# POV: You are a Policy Analyst at a Federal Agency. A new Executive Order about AI has been release and your Agency needs to know what are the action items and the timeline for each.

1) Find all the items associated to 'use case', 'safety', 'rights'.
2) Extract any action with a deadline.
Demos
3) Produce a summary of the document.
4) Produce a summary based on a specific topic.

Link:
- https://www.whitehouse.gov/wp-content/uploads/2024/03/M-24-10-Advancing-Governance-Innovation-and-Risk-Management-for-Agency-Use-of-Artificial-Intelligence.pdf

In [1]:
import re
import requests
from bs4 import BeautifulSoup

from IPython.display import HTML
import matplotlib.pyplot as plt
import PyPDF2

import warnings
warnings.filterwarnings('ignore')

In [2]:
def read_pdf_with_pypdf2(pdf_path):
    # Open the PDF file in binary mode
    with open(pdf_path, 'rb') as file:
        # Create a PDF reader object
        pdf_reader = PyPDF2.PdfReader(file)
        
        # Initialize a variable to hold the text
        full_text = ""
        
        # Loop through each page in the PDF
        for page_num in range(len(pdf_reader.pages)):
            page = pdf_reader.pages[page_num]  # Get the page
            text = page.extract_text()  # Extract text from the page
            if text:  # If text extraction is successful
                full_text += text + "\n"  # Append the text to full_text variable
    
    # Return the extracted text
    return full_text

# Path to your PDF file
pdf_path = './M-24-10-Advancing-Governance-Innovation-and-Risk-Management-for-Agency-Use-of-Artificial-Intelligence.pdf'

# Call the read_pdf_with_pypdf2 function and print the result
text = read_pdf_with_pypdf2(pdf_path)
print(text[:100])

EXECUTIVE OFFICE OF THE PRESIDENT  
OFFICE OF MANAGEMENT AND BUDGET  
WASHINGTON, D.C. 20503  
 
 
T


In [4]:
import nltk
from nltk.tokenize import sent_tokenize

# Find the portions of the text that mention a specific topic

In [5]:
def search_and_return_sentences(document, search_term):
    # Tokenize the document into sentences
    sentences = sent_tokenize(document)

    # Use regular expression to find sentences containing the search term
    matching_sentences = [sentence for sentence in sentences if re.search(r'\b{}\b'.format(re.escape(search_term)), sentence, flags=re.IGNORECASE)]

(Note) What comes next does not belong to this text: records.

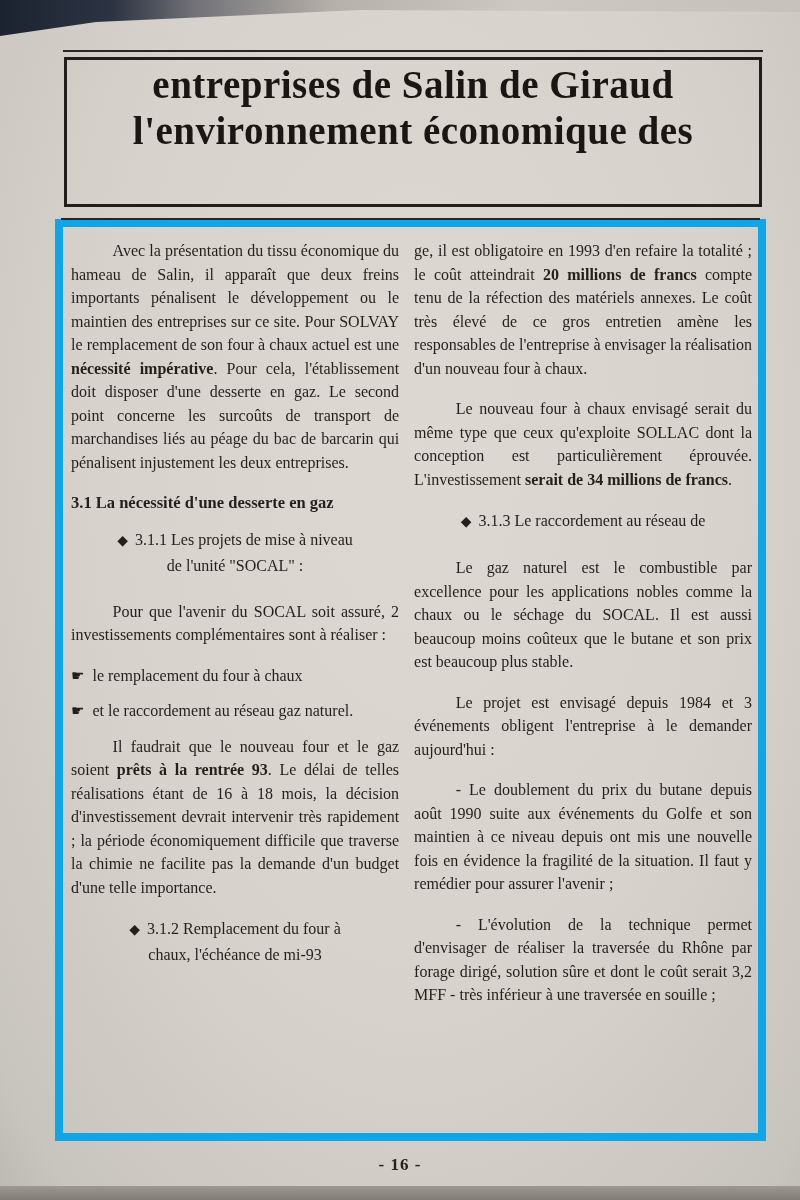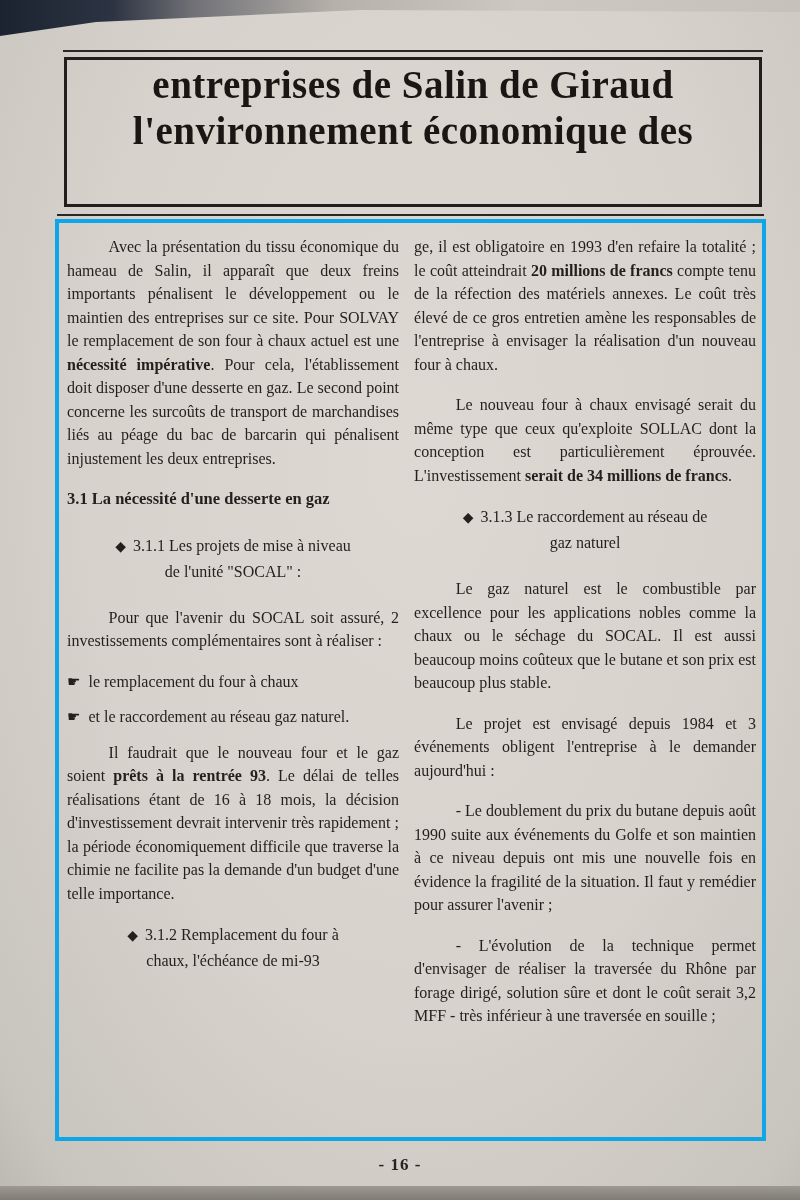--- a/index.html
+++ b/index.html
@@ -33,7 +33,7 @@
   }
   .body-box{
     position:absolute;left:55px;top:219px;width:711px;height:922px;
-    border:4px solid #0ea5e9;padding:12px 6px 0 8px;box-sizing:border-box;
+    border:8px solid #0ea5e9;padding:12px 6px 0 8px;box-sizing:border-box;
   }
   .body-box::before{
     content:"";position:absolute;left:-2px;right:-2px;top:-9px;border-top:2px solid #2a2722;

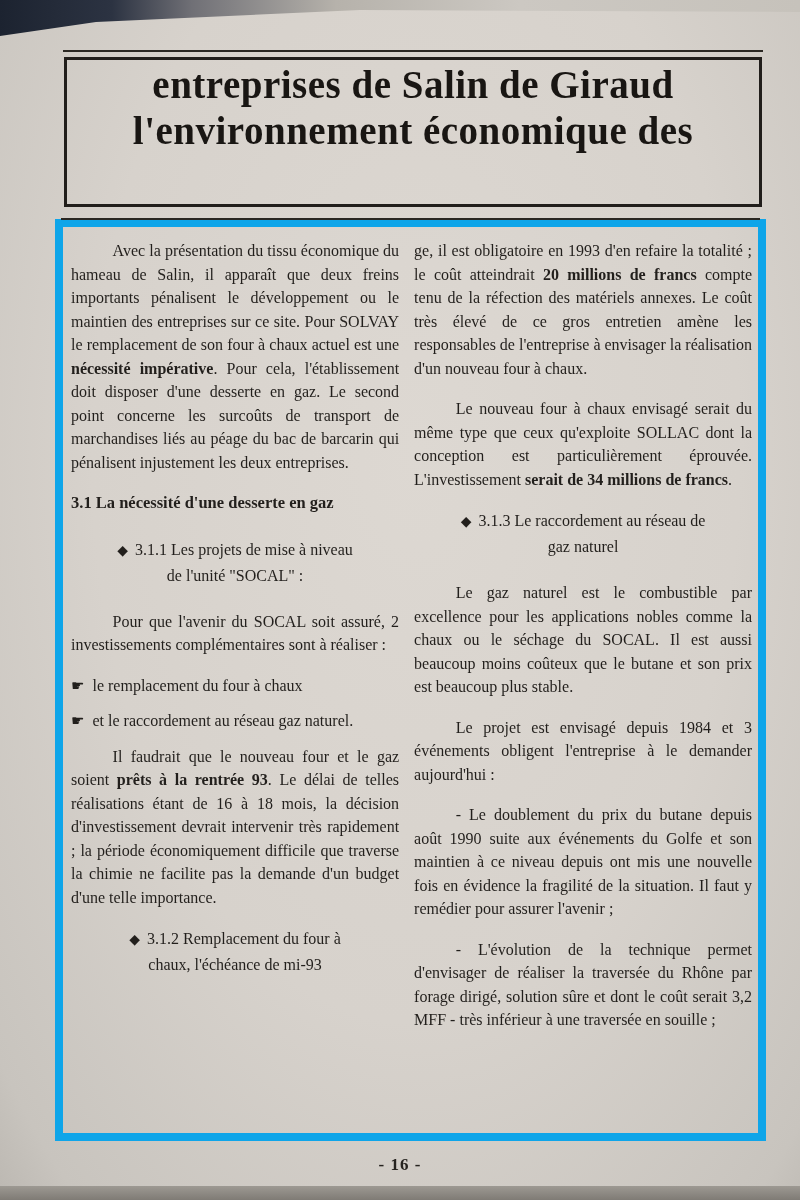--- a/index.html
+++ b/index.html
@@ -45,7 +45,7 @@
   .blk{margin:0 0 17px;}
   .para{text-align:justify;text-indent:2.6em;}
   .para.noindent{text-indent:0;}
-  .section{font-weight:bold;font-size:16.5px;margin:4px 0 22px;}
+  .section{font-weight:bold;font-size:16.5px;margin:4px 0 12px;}
   .sub{text-align:center;margin:6px 0 22px;line-height:25px;}
   .sub .diamond{font-family:"DejaVu Sans",sans-serif;font-size:14px;margin-right:7px;}
   .hand-item{padding-left:1.8em;text-indent:-1.8em;margin:0 0 11px;}

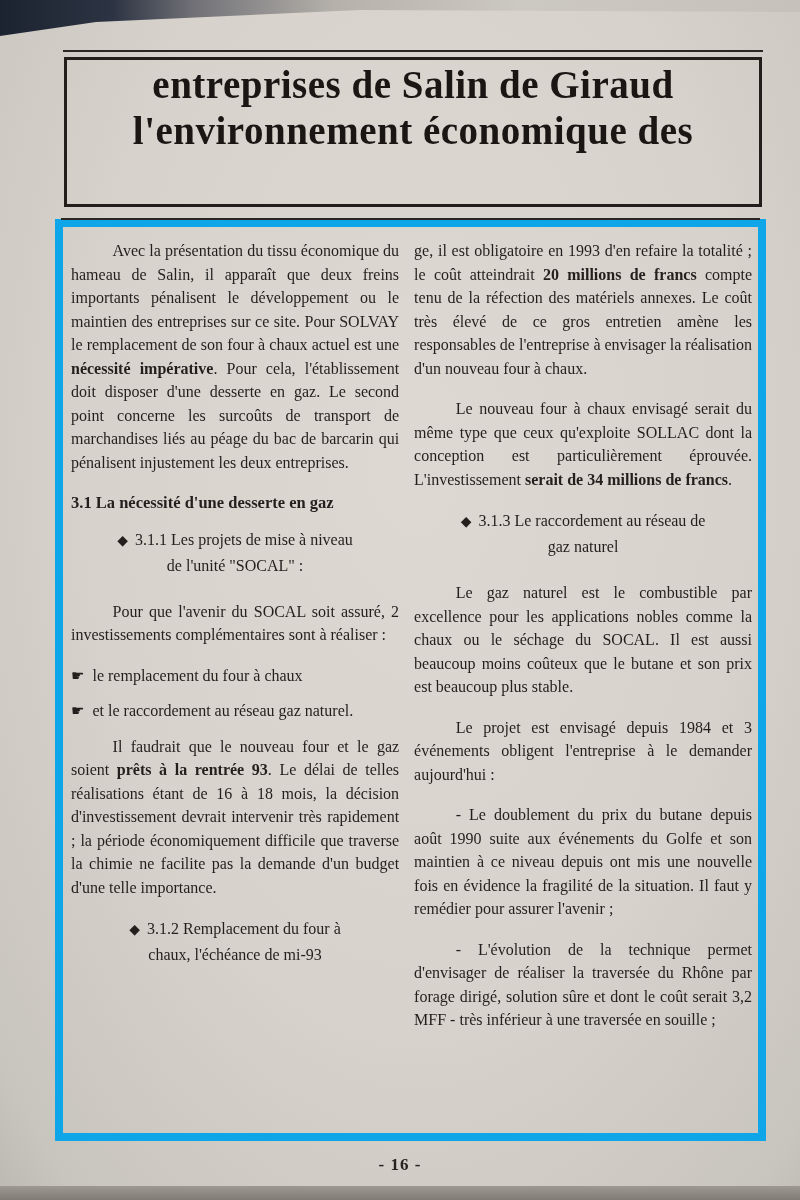--- a/index.html
+++ b/index.html
@@ -90,7 +90,6 @@
         <div class="blk para">Le nouveau four à chaux envisagé serait du même type que ceux qu'exploite SOLLAC dont la conception est particulièrement éprouvée. L'investissement <b>serait de 34 millions de francs</b>.</div>
         <div class="blk sub">
           <div class="sub-l1"><span class="diamond">◆</span>3.1.3 Le raccordement au réseau de</div>
-          <div class="sub-l2">gaz naturel</div>
         </div>
         <div class="blk para">Le gaz naturel est le combustible par excellence pour les applications nobles comme la chaux ou le séchage du SOCAL. Il est aussi beaucoup moins coûteux que le butane et son prix est beaucoup plus stable.</div>
         <div class="blk para">Le projet est envisagé depuis 1984 et 3 événements obligent l'entreprise à le demander aujourd'hui :</div>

    return matching_sentences

In [6]:
search_term = "safety"
result_sentences = search_and_return_sentences(text, search_term)

# Display the sentences containing the search term
for sentence in result_sentences:
    print(sentence)
    print('\n')

Consistent with  the AI in Government Act  of 2020,1 the Advancing American AI Act,2 and 
Executive Order 14110 on the Safe, Secure, and Trustworthy Development and Use of Artificial 
Intelligence , this memorandum directs agencies to advance AI governance  and innovation  while 
managing risks from the use of  AI in the Federal Government , particularly those affecting the 
rights and safety  of the public .3  
 
1.


As such, this memorandum establishes new agency 
requirements  and guidance  for AI governance , innovation , and risk management, including 
through specific minimum risk management practices for  uses of AI that impact the rights and 
safety of the public .


Instead, it establishes new requirements  and recommendations 
that, both independently and collectively,  address the specific  risks from relying  on AI to inform 
or carry out  agency decisions and actions, particularly when such reliance impacts  the rights and 
safety of the public.


To address these  risks 

# Find the portions of the text that mention a specific topic and highlight the topic

In [7]:
def highlight_search_term(sentence, search_term):
    # Use HTML to highlight the search term in the sentence
    highlighted_sentence = re.sub(r'\b{}\b'.format(re.escape(search_term)),
                                  '<span style="color: red; font-weight: bold;">{}</span>'.format(search_term),
                                  sentence, flags=re.IGNORECASE)
    return highlighted_sentence

In [8]:
def search_and_return_highlighted_sentences(document, search_term):
    # Tokenize the document into sentences
    sentences = sent_tokenize(document)

    # Filter and highlight the sentences that contain the search term
    matching_sentences = [highlight_search_term(sentence, search_term) for sentence in sentences if re.search(r'\b{}\b'.format(re.escape(search_term)), sentence, flags=re.IGNORECASE)]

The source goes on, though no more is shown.